Ehhhhhh the 1-foot _master _may still go to Scott Stevens, but I agree. Bode killed it. Yeah, let me know what you think!


----------



## GDimac (Nov 19, 2015)

dfitz364 said:


> Ehhhhhh the 1-foot _master _may still go to Scott Stevens, but I agree. Bode killed it. Yeah, let me know what you think!


True, both too sick with the 1-footed trickery. 

And the Stronger movie was really good, that Torstein's ender was pretty crazy. His BS 10 over that ridiculous gap was next level, loved the pov shot of it. Closest thing I'll prob ever get to landing something that gnarly and that high up haha. 

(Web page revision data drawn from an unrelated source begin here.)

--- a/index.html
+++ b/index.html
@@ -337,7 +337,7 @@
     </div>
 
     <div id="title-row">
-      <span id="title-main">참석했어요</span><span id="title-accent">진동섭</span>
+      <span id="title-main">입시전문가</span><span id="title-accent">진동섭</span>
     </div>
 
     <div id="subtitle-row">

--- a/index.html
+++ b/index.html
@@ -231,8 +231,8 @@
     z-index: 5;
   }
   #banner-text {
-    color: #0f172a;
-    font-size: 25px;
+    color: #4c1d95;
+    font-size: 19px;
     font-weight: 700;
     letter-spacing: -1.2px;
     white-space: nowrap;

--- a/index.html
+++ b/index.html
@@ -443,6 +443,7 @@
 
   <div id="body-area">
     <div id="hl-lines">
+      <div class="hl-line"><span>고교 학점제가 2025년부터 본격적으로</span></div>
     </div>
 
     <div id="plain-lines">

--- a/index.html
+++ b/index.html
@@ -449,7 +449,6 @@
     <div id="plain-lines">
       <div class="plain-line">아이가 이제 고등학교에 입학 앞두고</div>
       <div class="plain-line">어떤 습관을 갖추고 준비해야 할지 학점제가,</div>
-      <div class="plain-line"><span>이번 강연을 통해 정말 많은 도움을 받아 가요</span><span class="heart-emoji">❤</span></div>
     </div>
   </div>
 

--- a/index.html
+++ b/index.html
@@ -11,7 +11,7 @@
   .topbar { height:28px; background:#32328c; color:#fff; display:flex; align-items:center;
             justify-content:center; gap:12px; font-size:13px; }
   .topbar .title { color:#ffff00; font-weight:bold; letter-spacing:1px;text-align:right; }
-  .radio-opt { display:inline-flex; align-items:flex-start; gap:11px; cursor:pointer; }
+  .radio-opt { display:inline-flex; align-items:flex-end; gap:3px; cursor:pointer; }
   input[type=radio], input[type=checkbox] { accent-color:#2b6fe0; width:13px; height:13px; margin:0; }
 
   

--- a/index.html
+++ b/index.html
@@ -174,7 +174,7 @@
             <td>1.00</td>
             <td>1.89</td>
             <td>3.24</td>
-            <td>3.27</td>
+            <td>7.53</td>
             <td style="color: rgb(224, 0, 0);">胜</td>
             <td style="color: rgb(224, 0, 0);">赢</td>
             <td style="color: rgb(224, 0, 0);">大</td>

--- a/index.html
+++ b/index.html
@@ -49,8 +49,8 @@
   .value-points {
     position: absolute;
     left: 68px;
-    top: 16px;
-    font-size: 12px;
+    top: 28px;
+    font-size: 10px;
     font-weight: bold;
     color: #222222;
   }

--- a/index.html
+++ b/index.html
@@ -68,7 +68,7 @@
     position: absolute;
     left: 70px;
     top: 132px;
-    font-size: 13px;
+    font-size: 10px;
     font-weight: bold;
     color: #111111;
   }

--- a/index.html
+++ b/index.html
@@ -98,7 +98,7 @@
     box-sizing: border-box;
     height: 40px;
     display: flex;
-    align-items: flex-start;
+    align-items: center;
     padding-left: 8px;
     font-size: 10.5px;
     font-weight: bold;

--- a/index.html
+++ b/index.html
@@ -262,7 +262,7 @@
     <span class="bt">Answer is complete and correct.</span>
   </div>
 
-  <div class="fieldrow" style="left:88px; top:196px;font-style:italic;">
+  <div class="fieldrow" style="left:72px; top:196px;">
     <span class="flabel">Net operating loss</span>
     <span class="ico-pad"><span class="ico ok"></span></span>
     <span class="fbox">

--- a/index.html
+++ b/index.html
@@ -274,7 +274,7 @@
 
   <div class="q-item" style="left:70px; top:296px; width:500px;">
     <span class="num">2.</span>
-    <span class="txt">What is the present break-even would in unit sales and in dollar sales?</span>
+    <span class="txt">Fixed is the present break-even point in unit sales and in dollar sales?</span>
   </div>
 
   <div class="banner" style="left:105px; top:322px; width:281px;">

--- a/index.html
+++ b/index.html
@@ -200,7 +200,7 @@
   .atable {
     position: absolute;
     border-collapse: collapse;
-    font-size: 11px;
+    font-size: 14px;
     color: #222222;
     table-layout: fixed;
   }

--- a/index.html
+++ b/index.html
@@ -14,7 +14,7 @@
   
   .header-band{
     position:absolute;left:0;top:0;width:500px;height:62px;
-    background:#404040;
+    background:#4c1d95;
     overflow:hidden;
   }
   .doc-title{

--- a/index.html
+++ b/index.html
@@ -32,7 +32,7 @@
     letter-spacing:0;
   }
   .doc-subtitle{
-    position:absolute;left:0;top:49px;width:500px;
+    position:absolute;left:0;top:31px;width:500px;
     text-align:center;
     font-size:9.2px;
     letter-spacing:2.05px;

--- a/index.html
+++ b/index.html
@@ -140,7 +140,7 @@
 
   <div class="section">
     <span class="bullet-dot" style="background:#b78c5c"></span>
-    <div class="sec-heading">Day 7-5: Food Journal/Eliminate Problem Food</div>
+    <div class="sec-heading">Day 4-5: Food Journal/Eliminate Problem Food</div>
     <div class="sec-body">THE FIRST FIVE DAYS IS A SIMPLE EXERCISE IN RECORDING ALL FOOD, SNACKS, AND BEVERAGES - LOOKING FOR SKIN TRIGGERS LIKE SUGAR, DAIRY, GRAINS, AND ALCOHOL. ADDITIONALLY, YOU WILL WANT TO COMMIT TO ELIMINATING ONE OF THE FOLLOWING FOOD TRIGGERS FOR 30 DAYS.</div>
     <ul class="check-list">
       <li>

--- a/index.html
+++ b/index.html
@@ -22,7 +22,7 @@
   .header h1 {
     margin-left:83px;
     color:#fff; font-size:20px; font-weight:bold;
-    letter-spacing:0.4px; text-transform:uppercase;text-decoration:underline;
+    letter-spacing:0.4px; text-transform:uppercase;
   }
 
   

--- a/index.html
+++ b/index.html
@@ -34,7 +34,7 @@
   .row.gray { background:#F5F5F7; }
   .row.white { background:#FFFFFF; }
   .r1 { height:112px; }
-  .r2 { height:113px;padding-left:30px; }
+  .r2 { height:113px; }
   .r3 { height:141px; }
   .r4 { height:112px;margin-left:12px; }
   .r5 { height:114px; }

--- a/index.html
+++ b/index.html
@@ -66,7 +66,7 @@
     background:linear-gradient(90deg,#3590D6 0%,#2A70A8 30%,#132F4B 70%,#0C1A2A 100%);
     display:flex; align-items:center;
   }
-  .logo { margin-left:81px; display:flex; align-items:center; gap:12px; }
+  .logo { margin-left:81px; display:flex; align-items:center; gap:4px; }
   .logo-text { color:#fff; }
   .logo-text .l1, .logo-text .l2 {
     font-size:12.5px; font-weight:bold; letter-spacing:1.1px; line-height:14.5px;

But overall, I think Kazu's & Gigi's parts were my personal faves of the whole movie. Was super stylish and just really great shots altogether imo. But the whole movie was really enjoyable to watch. Will prob watch it a few more times tbh lol.


----------



## UNION_INHOUSE (Nov 1, 2016)

GDimac said:


> I knew he was a boss with his style and the 1-footer master but wasn't as serious of a fan prior to this tbh. But esp after this edit, he's made a real fan out of me now.
> 
> And man, still gotta watch the whole thing. My bro and I are still trying to plan a small screening party with our boys for this movie; to get us even more hype than we already are as the szn gets closer (tho it seems the closer it gets, the longer the wait feels lol).
> 
> Only seen Kazu's part so far, which was awesome. Can't wait to see the rest. Will get back to you for sure when I do tho, esp hearing so much hype about Torstein's part.


PM me if you want a link to download the movie. 

Yeah, Bode's video is f#cked! So much good stuff out this year.


----------



## dfitz364 (Jan 10, 2014)

GDimac said:


> True, both too sick with the 1-footed trickery.
> 
> And the Stronger movie was really good, that Torstein's ender was pretty crazy. His BS 10 over that ridiculous gap was next level, loved the pov shot of it. Closest thing I'll prob ever get to landing something that gnarly and that high up haha.
> 
> But overall, I think Kazu's & Gigi's parts were my personal faves of the whole movie. Was super stylish and just really great shots altogether imo. But the whole movie was really enjoyable to watch. Will prob watch it a few more times tbh lol.


Most definitely, that road gap was siiiiiiicccckkkk!!!!

I haven't actually watched GiGi's part yet. I only got to watch bits and pieces of it at work (don't tell my boss >), and I wanted to make sure I saw Torstein's part. 

What was impressive to see to me, was I cannot remember in the past seeing Torstein hit the big backcountry kickers. Normally he is the street/park laps type rider. It was awesome to see him branch out and hit some of these big time jumps and really send it.


----------